Show every line in the material below in which the string "layout" appears.

[Start of Attachment]

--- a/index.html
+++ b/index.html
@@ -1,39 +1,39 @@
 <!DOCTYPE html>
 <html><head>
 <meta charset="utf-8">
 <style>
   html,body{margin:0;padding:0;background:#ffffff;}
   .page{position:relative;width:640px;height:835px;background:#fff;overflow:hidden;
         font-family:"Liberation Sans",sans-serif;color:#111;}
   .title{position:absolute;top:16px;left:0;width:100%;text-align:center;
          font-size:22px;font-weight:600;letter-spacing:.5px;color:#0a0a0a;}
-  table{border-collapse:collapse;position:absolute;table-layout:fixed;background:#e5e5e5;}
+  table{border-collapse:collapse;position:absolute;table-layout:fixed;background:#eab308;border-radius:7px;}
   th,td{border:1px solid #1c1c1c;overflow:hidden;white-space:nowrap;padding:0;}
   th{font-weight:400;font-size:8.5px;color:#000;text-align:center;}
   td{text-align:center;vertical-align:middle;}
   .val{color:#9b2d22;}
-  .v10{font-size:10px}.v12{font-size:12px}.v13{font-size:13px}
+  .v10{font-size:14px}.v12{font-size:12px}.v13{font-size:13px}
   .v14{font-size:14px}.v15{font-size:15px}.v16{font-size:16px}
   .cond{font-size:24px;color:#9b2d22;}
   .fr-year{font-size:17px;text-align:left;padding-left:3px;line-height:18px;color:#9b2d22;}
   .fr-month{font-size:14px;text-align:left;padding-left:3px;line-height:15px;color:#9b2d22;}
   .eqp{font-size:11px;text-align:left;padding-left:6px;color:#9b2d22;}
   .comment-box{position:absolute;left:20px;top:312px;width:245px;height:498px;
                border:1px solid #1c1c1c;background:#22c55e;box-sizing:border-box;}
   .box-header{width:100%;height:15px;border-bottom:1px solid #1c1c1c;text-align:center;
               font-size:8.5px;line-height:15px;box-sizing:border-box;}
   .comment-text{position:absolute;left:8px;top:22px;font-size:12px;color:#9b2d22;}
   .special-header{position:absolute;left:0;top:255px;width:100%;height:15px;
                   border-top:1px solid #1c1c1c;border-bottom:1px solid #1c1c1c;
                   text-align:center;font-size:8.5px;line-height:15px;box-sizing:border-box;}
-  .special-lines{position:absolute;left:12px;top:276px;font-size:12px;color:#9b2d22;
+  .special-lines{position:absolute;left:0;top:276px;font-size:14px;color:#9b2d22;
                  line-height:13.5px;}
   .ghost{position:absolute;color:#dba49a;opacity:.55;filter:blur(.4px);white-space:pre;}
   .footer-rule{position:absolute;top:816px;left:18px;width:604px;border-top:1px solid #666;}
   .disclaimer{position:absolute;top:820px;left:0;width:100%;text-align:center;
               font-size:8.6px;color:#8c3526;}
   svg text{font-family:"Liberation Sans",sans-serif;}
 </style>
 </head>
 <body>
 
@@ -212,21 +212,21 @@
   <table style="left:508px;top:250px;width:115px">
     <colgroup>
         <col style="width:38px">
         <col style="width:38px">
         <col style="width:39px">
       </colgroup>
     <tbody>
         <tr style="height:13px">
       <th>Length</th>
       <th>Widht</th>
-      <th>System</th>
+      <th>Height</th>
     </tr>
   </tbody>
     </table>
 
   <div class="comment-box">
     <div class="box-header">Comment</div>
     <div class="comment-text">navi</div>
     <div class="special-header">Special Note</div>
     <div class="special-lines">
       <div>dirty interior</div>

[End of Attachment]
[Start of Attachment]

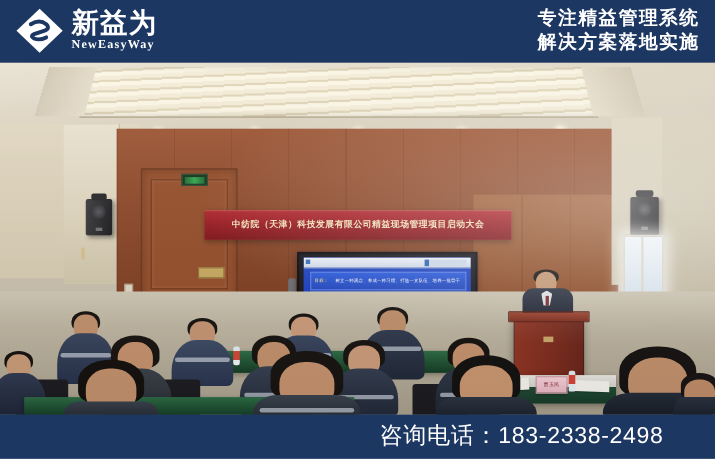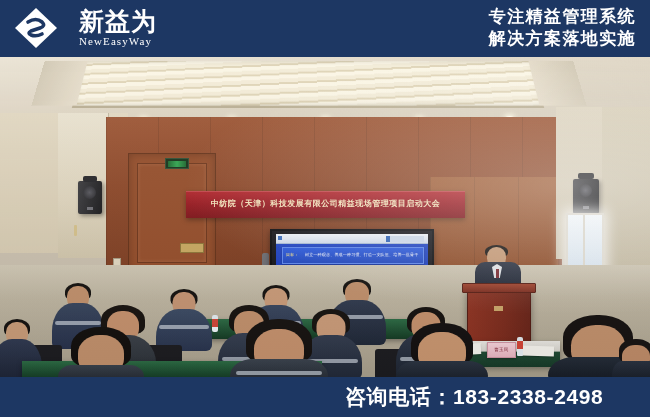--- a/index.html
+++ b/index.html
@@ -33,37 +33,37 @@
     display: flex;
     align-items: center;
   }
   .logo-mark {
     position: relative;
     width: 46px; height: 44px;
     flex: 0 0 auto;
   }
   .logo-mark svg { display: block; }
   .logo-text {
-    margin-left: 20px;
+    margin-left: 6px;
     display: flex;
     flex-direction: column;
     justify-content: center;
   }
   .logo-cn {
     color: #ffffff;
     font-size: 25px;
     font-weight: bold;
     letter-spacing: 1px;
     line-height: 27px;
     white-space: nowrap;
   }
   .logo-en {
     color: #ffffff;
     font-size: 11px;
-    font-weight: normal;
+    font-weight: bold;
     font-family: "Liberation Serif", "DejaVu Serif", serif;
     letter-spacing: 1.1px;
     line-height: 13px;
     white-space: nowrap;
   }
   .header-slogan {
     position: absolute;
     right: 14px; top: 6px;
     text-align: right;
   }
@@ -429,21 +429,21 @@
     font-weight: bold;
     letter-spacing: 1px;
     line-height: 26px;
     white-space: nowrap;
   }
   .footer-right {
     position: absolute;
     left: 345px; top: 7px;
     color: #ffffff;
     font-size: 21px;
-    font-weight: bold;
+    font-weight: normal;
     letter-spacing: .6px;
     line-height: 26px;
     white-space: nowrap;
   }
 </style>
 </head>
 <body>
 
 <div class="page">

[End of Attachment]

◆ Answer space ◆
-  table{border-collapse:collapse;position:absolute;table-layout:fixed;background:#e5e5e5;}
+  table{border-collapse:collapse;position:absolute;table-layout:fixed;background:#eab308;border-radius:7px;}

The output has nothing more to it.